Zwei Jahre nach der massiven Protestwelle in der islamischen Welt gegen dänische Mohammed-Karikaturen hat die Polizei Anschlagspläne gegen einen der zwölf Zeichner aufgedeckt. Wie der Geheimdienst PET in Kopenhagen mitteilte, wurden drei Verdächtige bei einer Razzia am frühen Dienstagmorgen in rhus wegen Vorbereitung eines "terroristischen Mordanschlags" festgenommen.

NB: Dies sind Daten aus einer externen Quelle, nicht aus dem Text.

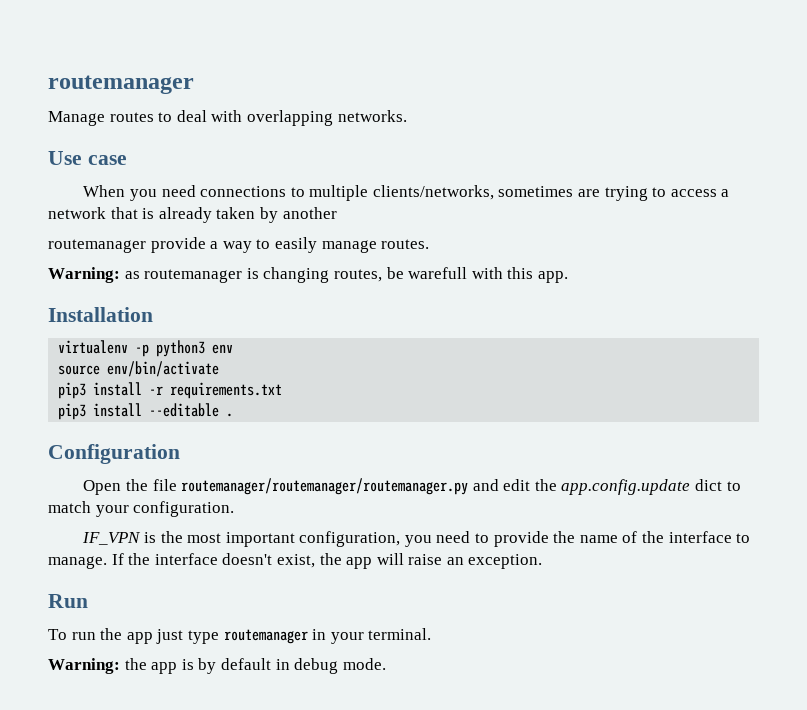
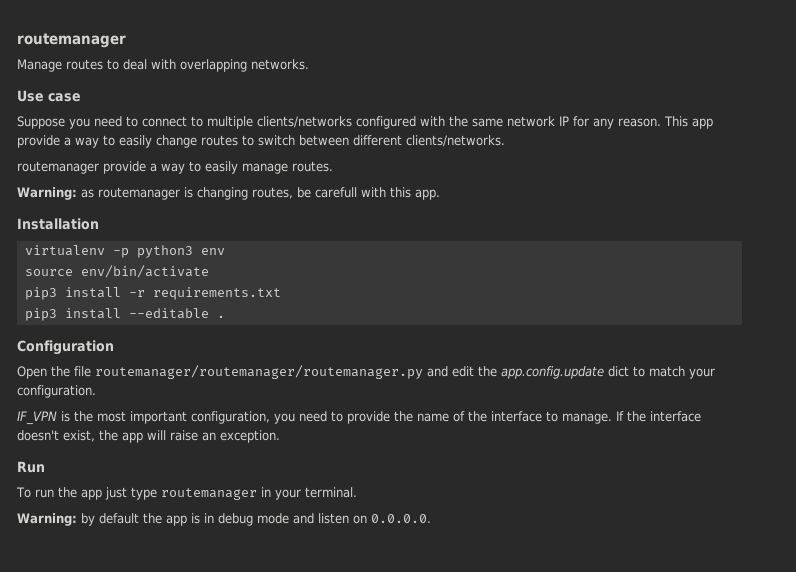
[83,185,730,201] [48,207,337,223] When you need connections to multiple clients/networks, sometimes are trying to access a network that is already taken by another -> [17,116,713,129] [17,135,505,148] Suppose you need to connect to multiple clients/networks configured with the same network IP for any reason. This app provide a way to easily change routes to switch between different clients/networks.
[408,267,468,279] warefull -> [315,187,357,198] carefull
(120, 666) none -> [81,513,139,526] by default
[198,658,386,674] by default in debug mode. -> [204,513,431,526] in debug mode and listen on 0.0.0.0.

Weiter hieß es, zur Verhinderung der Tat sei man "in einem sehr frühen Stadium" eingeschritten. Einer der Festgenommenen, ein 40 Jahre alter Däne marokkanischer Herkunft, sollte am Nachmittag wieder freigelassen werden. Gegen zwei gleichzeitig festgenommene Tunesier sei die Ausweisung verfügt worden. Bis zum Vollzug sollen sie in Haft bleiben. Die Nachrichtenagentur Ritzau berichtete, dass der Geheimdienst auf einen Haftprüfungstermin verzichtet habe, weil dafür die Beweise nicht gereicht hätten.

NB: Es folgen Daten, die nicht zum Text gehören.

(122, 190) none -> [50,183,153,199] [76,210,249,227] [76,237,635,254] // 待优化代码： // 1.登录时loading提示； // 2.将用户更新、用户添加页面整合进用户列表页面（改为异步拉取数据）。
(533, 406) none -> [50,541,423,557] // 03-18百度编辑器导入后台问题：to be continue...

Dänemarks größte Zeitung "Jyllands-Posten" hatte die Karikaturen mit Darstellungen des Propheten im September 2005 veröffentlicht. Bei Protesten in muslimischen Ländern gegen die Verletzung des im Islam geltenden Abbildungsverbotes für Mohammed starben vier Monate später mehr als 150 Menschen. Mehrere dänische Botschaften wurden von wütenden Demonstranten attackiert und teilweise in Brand gesetzt.

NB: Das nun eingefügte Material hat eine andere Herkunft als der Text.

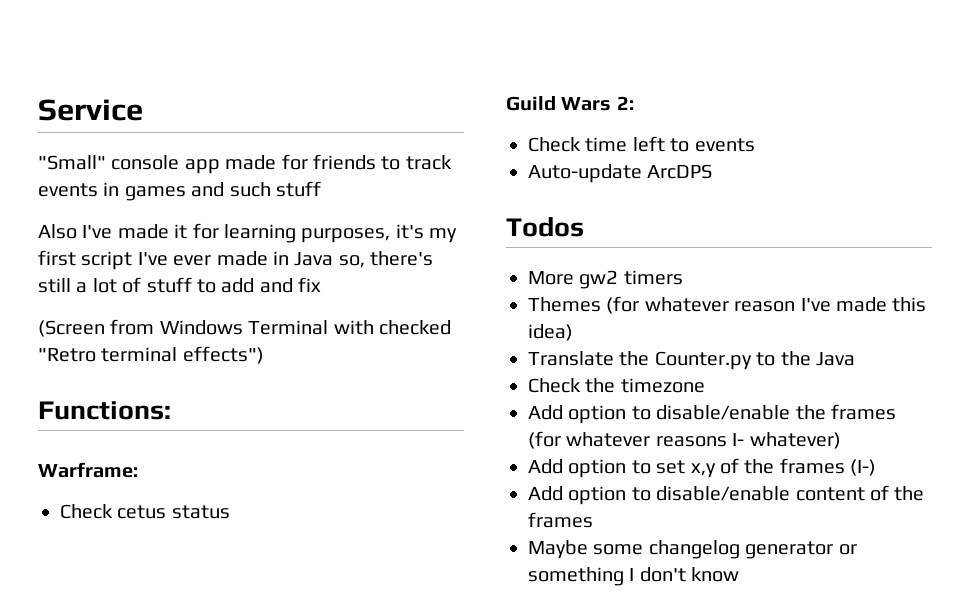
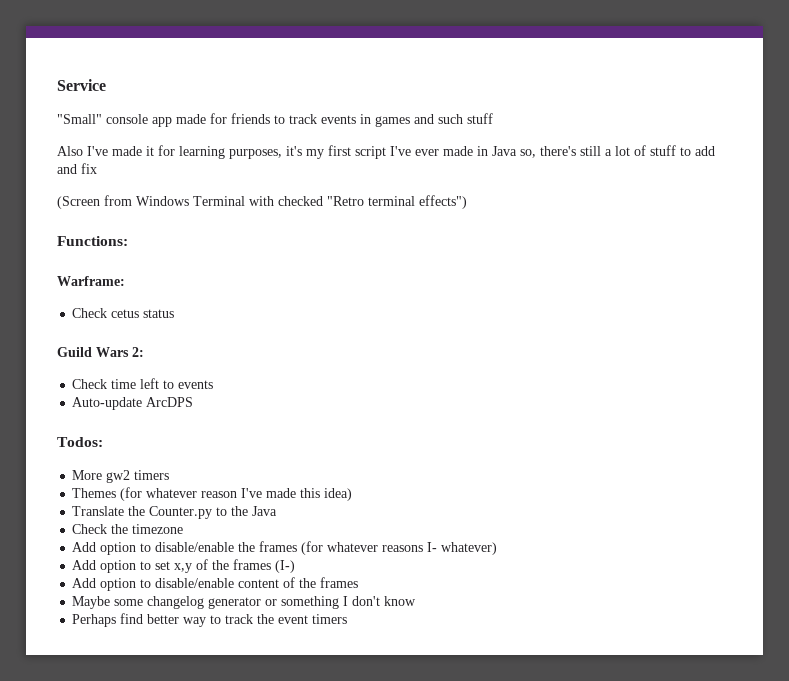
[506,217,584,237] Todos -> [57,437,103,447] Todos:
(740, 574) none -> [72,613,348,627] // Perhaps find better way to track the event timers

Ziel des Mordplanes war der 73-jährige Zeichner Kurt Westergaard. Er hatte Mohammed als finsteren, vollbärtigen Mann mit einer Bombe samt glimmender Zündschnur im Turban gezeichnet. "Jyllands-Posten" begründete die Karikaturen unter anderem damit, dass sich auch Muslime daran gewöhnen müssten, wie alle anderen in der Gesellschaft "verspottet und lächerlich gemacht zu werden".